Pre-RFC: Stabilize `#[bench]`, `Bencher` and `black_box`


One thing I’d love to see with both tests and benches is easier parameterization. Macros are a solution, but are limited in expressiveness.

Past, present, and future for Rust testing

I have seen related issues benchmarking hashmap changes and I think it could be related to this


Another unrelated point: The current benchmark runner is underequipped for micro benchmarks.

We should be looking at JMH which is probably the gold standard in microbenchmark harnesses.


While I am in favor of aiming to improve the benchmarking harness, I think we focus on getting something stable and usable first, as long as we feel there is room to expand it. Taking a quick glance at the JMH examples, it seems like there would be plenty of room to do so – either by further configuring #[bench], offering new methods on the Bencher callback, or extending the binary to support alternate execution modes.

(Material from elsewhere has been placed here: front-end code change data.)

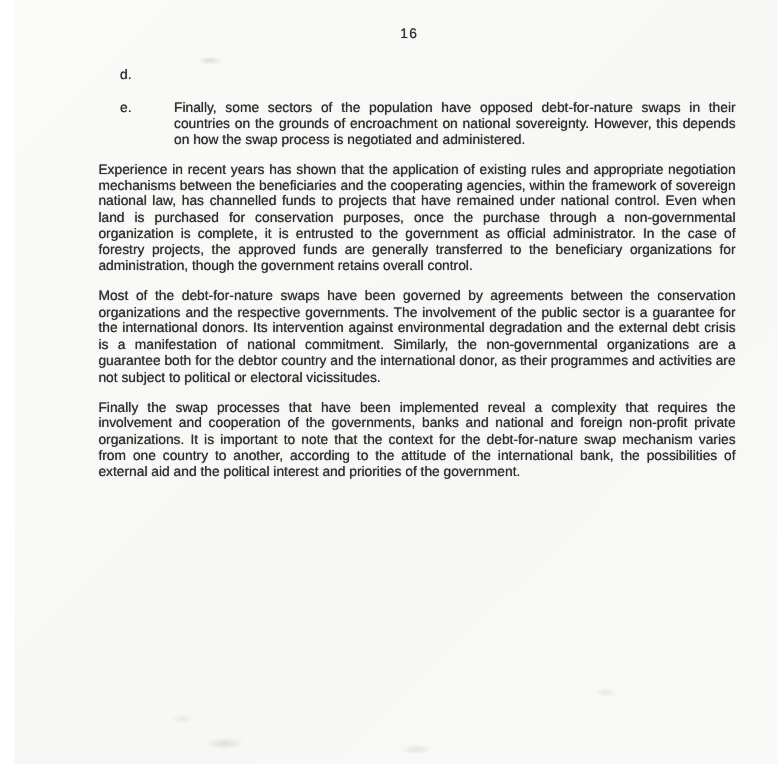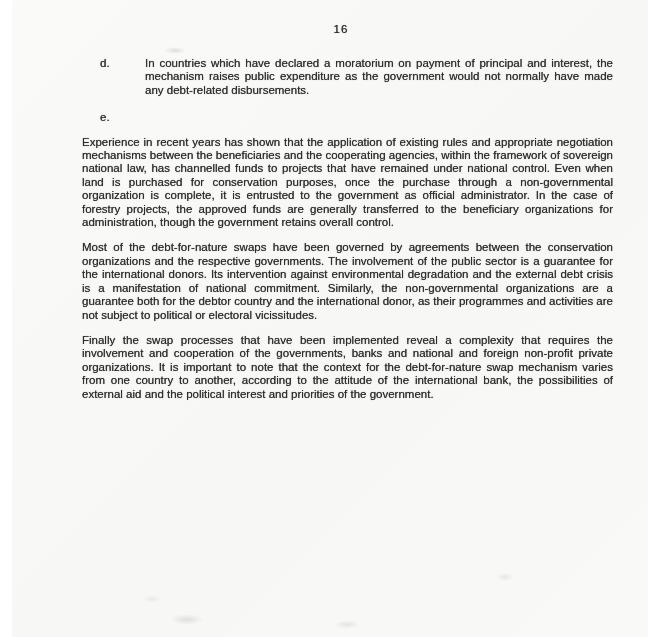--- a/index.html
+++ b/index.html
@@ -90,25 +90,25 @@
 
 <div class="paper">
 
   <div class="page-number">16</div>
 
   <div class="body-block">
 
 
     <div class="list-item item-d">
       <span class="li-label">d.</span>
-      <p class="li-text">In countries which have declared a moratorium on payment of principal and interest, the mechanism raises public expenditure as the government would not normally have made any debt-related disbursements.</p>
     </div>
 
     <div class="list-item item-e">
       <span class="li-label">e.</span>
+      <p class="li-text">Finally, some sectors of the population have opposed debt-for-nature swaps in their countries on the grounds of encroachment on national sovereignty. However, this depends on how the swap process is negotiated and administered.</p>
     </div>
 
     <p class="full-para">Experience in recent years has shown that the application of existing rules and appropriate negotiation mechanisms between the beneficiaries and the cooperating agencies, within the framework of sovereign national law, has channelled funds to projects that have remained under national control. Even when land is purchased for conservation purposes, once the purchase through a non-governmental organization is complete, it is entrusted to the government as official administrator. In the case of forestry projects, the approved funds are generally transferred to the beneficiary organizations for administration, though the government retains overall control.</p>
 
     <p class="full-para">Most of the debt-for-nature swaps have been governed by agreements between the conservation organizations and the respective governments. The involvement of the public sector is a guarantee for the international donors. Its intervention against environmental degradation and the external debt crisis is a manifestation of national commitment. Similarly, the non-governmental organizations are a guarantee both for the debtor country and the international donor, as their programmes and activities are not subject to political or electoral vicissitudes.</p>
 
     <p class="full-para">Finally the swap processes that have been implemented reveal a complexity that requires the involvement and cooperation of the governments, banks and national and foreign non-profit private organizations. It is important to note that the context for the debt-for-nature swap mechanism varies from one country to another, according to the attitude of the international bank, the possibilities of external aid and the political interest and priorities of the government.</p>
 
   </div>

Stabilizing this is likely a measurable step towards reducing reliance on nightly (which IS a good thing judging by the 2017 roadmap). The current #[bench] and friends are simple enough that they could easily be customizable/expanded in the future.

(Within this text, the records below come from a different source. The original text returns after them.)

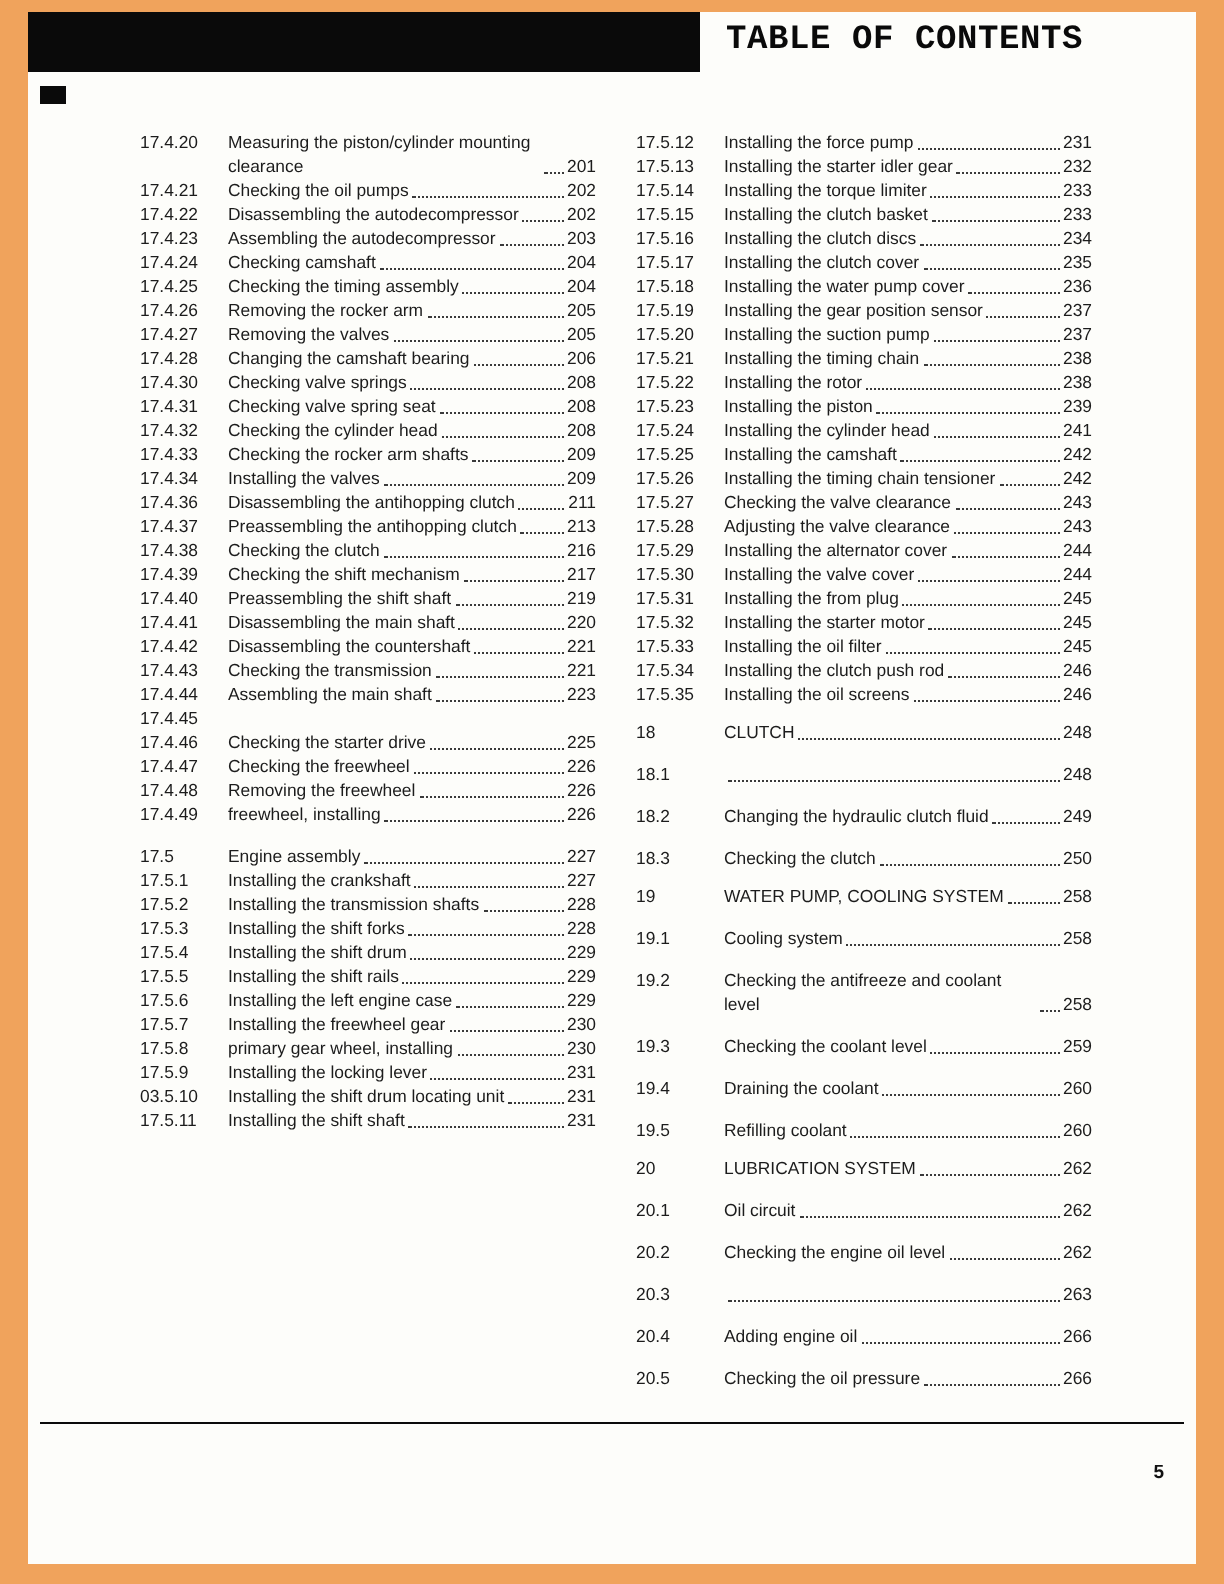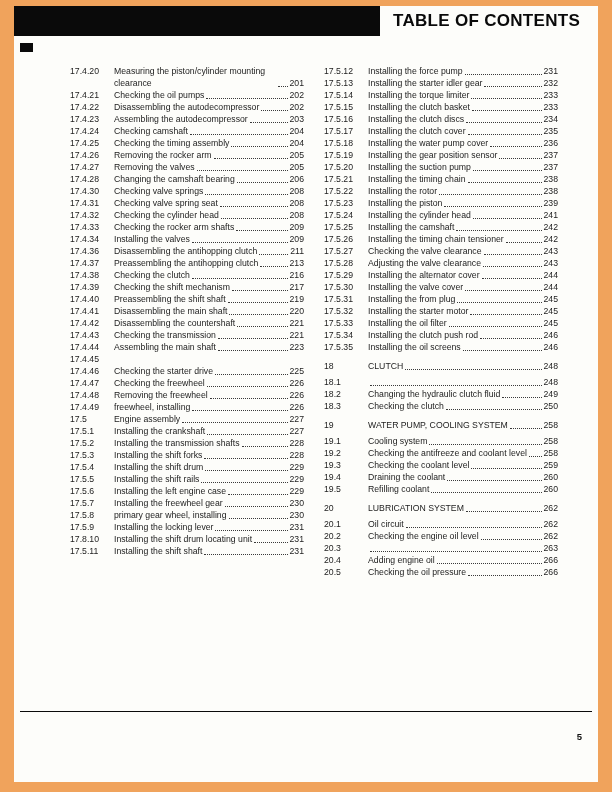--- a/index.html
+++ b/index.html
@@ -10,45 +10,46 @@
     position: relative;
   }
   .page {
     position: absolute;
     left: 14px; top: 6px; right: 14px; bottom: 10px;
     background: var(--paper, #fdfdfa);
   }
   .header { display: flex; height: 30px; }
   .header-bar { flex: 1; background: var(--ink, #0a0a0a); }
   .header-title {
-    width: 218px;
+    width: 248px;
     background: var(--paper, #fdfdfa);
     color: var(--ink, #0a0a0a);
     font-weight: bold;
     font-size: 17px;
     line-height: 30px;
     padding-left: 13px;
     letter-spacing: 0.3px;
     white-space: nowrap;
+    font-family: Liberation Mono, monospace;
   }
   .corner-mark { width: 13px; height: 9px; background: var(--ink, #0a0a0a); margin: 7px 0 0 6px; }
-  .toc { display: flex; gap: 20px; padding: 13px 40px 0 56px; }
+  .toc { display: flex; gap: 20px; padding: 13px 52px 0 56px; }
   .col { flex: 1; min-width: 0; }
   .entry {
     display: flex;
     font-size: 8.7px;
     line-height: 12px;
     color: #1c1c1c;
   }
   .entry .num { flex: 0 0 44px; }
   .title-wrap { flex: 1; display: flex; align-items: flex-end; min-width: 0; }
   .title { flex: 0 1 auto; }
   .dots { flex: 1 0 10px; border-bottom: 1px dotted #3a3a3a; margin: 0 2px 2px 2px; }
   .pg { flex: 0 0 auto; min-width: 14px; text-align: right; }
-  .entry.section { margin-top: 0; }
+  .entry.section { margin-top: 9px; }
   .entry.chapter { margin: 7px 0 4px; }
   .footer-rule {
     position: absolute;
     left: 6px; right: 6px; bottom: 70px;
     height: 1px;
     background: var(--ink, #0a0a0a);
   }
   .page-number {
     position: absolute;
     right: 16px; bottom: 40px;
@@ -364,21 +365,21 @@
   </div>
         <div class="entry">
     <span class="num">17.5.9</span>
     <span class="title-wrap">
       <span class="title">Installing the locking lever</span>
       <span class="dots"></span>
       <span class="pg">231</span>
     </span>
   </div>
         <div class="entry">
-    <span class="num">17.8.10</span>
+    <span class="num">03.5.10</span>
     <span class="title-wrap">
       <span class="title">Installing the shift drum locating unit</span>
       <span class="dots"></span>
       <span class="pg">231</span>
     </span>
   </div>
         <div class="entry">
     <span class="num">17.5.11</span>
     <span class="title-wrap">
       <span class="title">Installing the shift shaft</span>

Since procedural macros are finally slowly getting stable, alternative test harnesses or benchmarkers should probably simply be procedural macros.

In other words if you want to use the default bencher you use #[bench], and if you want to use a third party library you add a dependency to awesome_library and you use #[awesome_library_bench].

Past, present, and future for Rust testing

Last time Alex and I worked through a custom test framework design, we landed on punting test definitions entirely to procedural macros, likely compiling down to today’s #[test] fns. For benchmarks there would possibly need to be some extensions to the test crate’s APIs since it itself is responsible for running today’s benchmarks and isn’t extensible to other approaches.


Or perhaps

use awesome_library::bench; // shadow the default bench macro 

fn foo() { ... }

though I’ve not thought that through at all =)


I wonder if we could future-proof the Bencher type to be more abstract and use the already-working trick of overriding the test crate to provide alternate benching strategies. At least if we do start thinking about stabilizing Bencher we should see how much of its interface we can get away with locking down. The current interface seems quite specific, and I don’t have much conception myself of requirements for generic benchmarking.


I’m not keen on stabilizing more hard-coded annotations in rustc. Sure they make things easier now, but they will amount to extra unneeded complexity that never goes away once we have a beautiful custom test harness solution.

It’s already awkward that #[test] and #[bench] are always defined regardless of what crates one links and how one is compiling—that means we can’t backwards compatibility solely define them in some library. For, it would most elegant to make all testing stuff (runtime and macros) come from single multi-phase test crate, or test and test-macros pair of crates.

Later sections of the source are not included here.